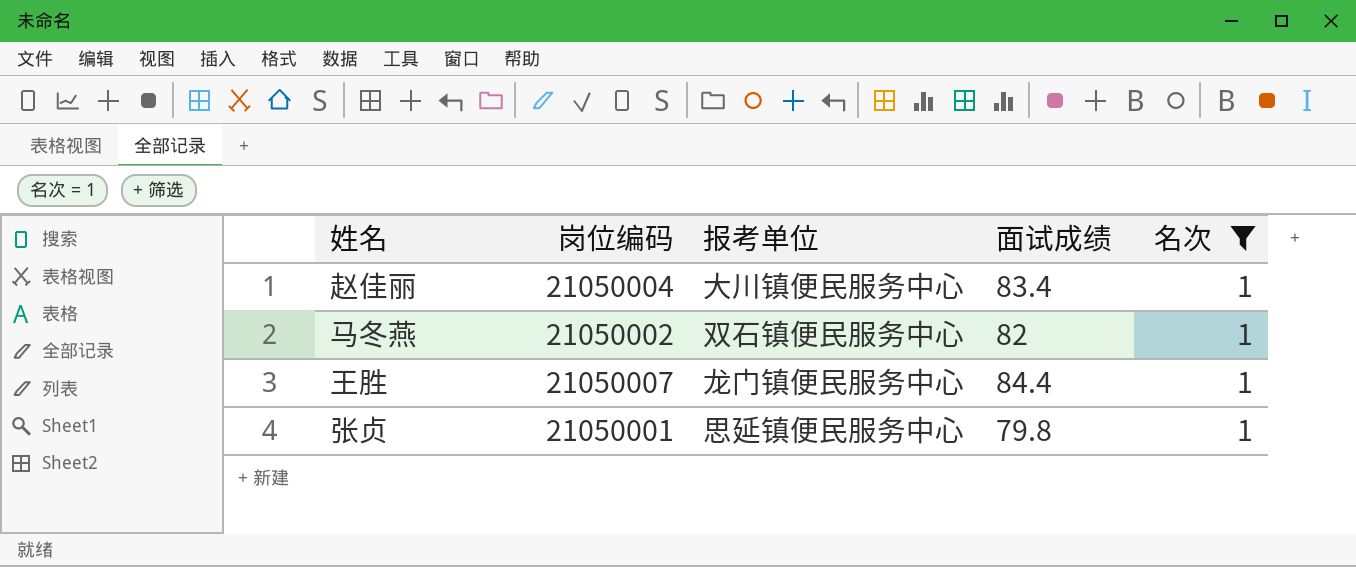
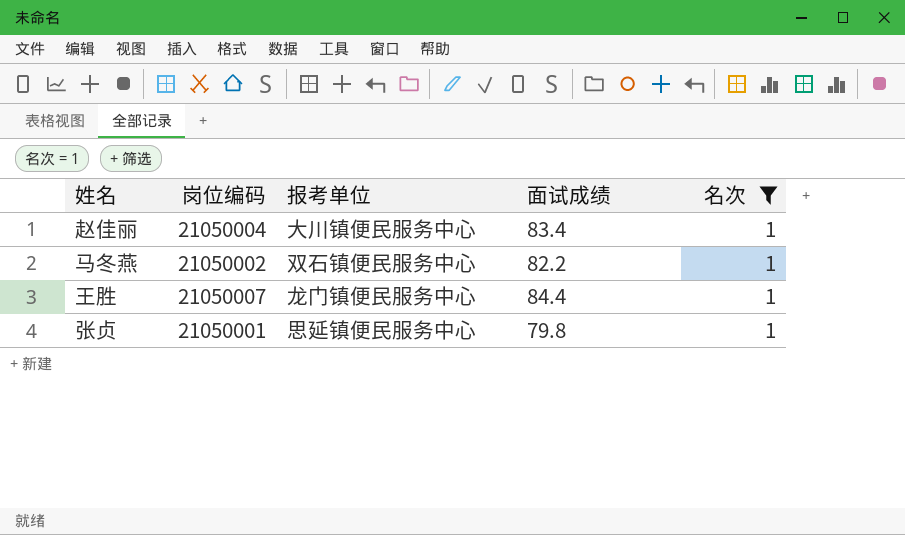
马冬燕 | 面试成绩: 82 -> 82.2

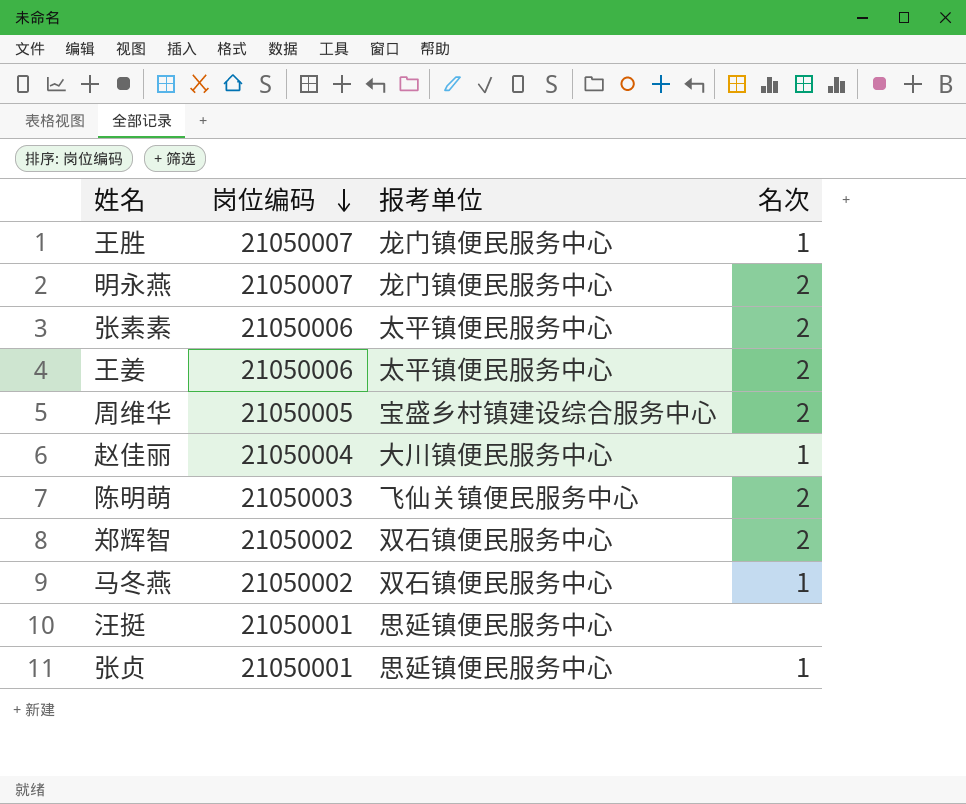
filter: 名次 = 1 -> none
row order: none -> 岗位编码 descending
column 面试成绩 | position: 4 -> none

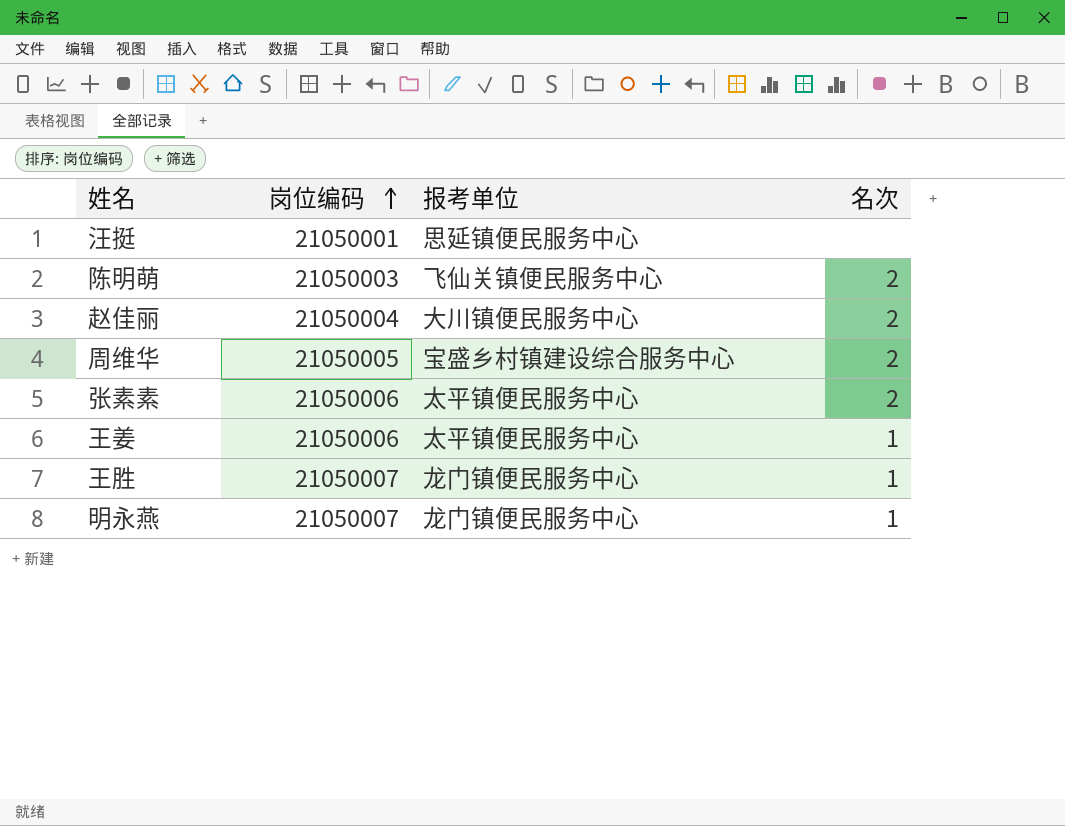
row order: 岗位编码 descending -> 岗位编码 ascending
row 郑辉智: 21050002 | 双石镇便民服务中心 | 2 -> none
row 马冬燕: 21050002 | 双石镇便民服务中心 | 1 -> none
row 张贞: 21050001 | 思延镇便民服务中心 | 1 -> none
赵佳丽 | 名次: 1 -> 2
王姜 | 名次: 2 -> 1
明永燕 | 名次: 2 -> 1

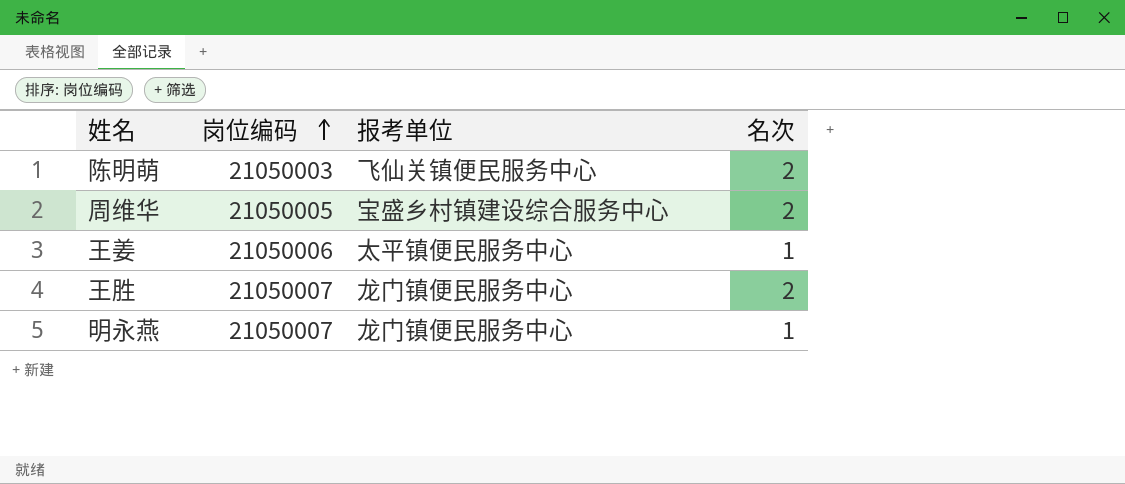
row 汪挺: 21050001 | 思延镇便民服务中心 | none -> none
row 赵佳丽: 21050004 | 大川镇便民服务中心 | 2 -> none
row 张素素: 21050006 | 太平镇便民服务中心 | 2 -> none
王胜 | 名次: 1 -> 2

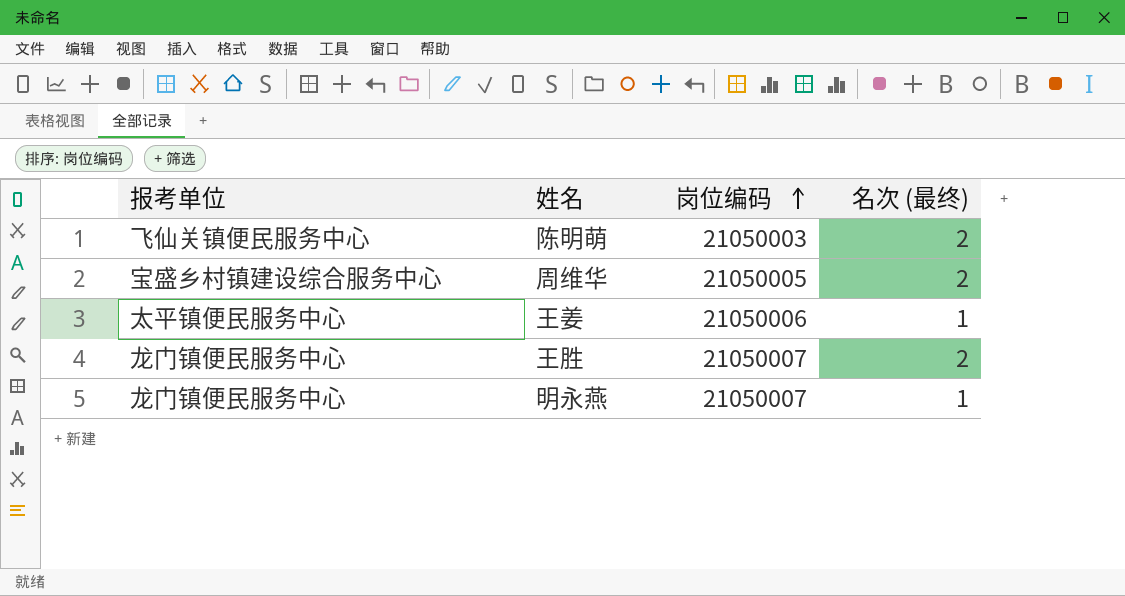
column 报考单位 | position: 3 -> 1
column name: 名次 -> 名次 (最终)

• • •

PROBLEM STATEMENT: Leaving every picture aside, transcribe exactly the lines from the one that contains "赵佳丽 | 名次: 1 -> 2" through the final line of the listing above, inclusive.

SOLUTION FOR THIS EXERCISE:
赵佳丽 | 名次: 1 -> 2
王姜 | 名次: 2 -> 1
明永燕 | 名次: 2 -> 1

row 汪挺: 21050001 | 思延镇便民服务中心 | none -> none
row 赵佳丽: 21050004 | 大川镇便民服务中心 | 2 -> none
row 张素素: 21050006 | 太平镇便民服务中心 | 2 -> none
王胜 | 名次: 1 -> 2

column 报考单位 | position: 3 -> 1
column name: 名次 -> 名次 (最终)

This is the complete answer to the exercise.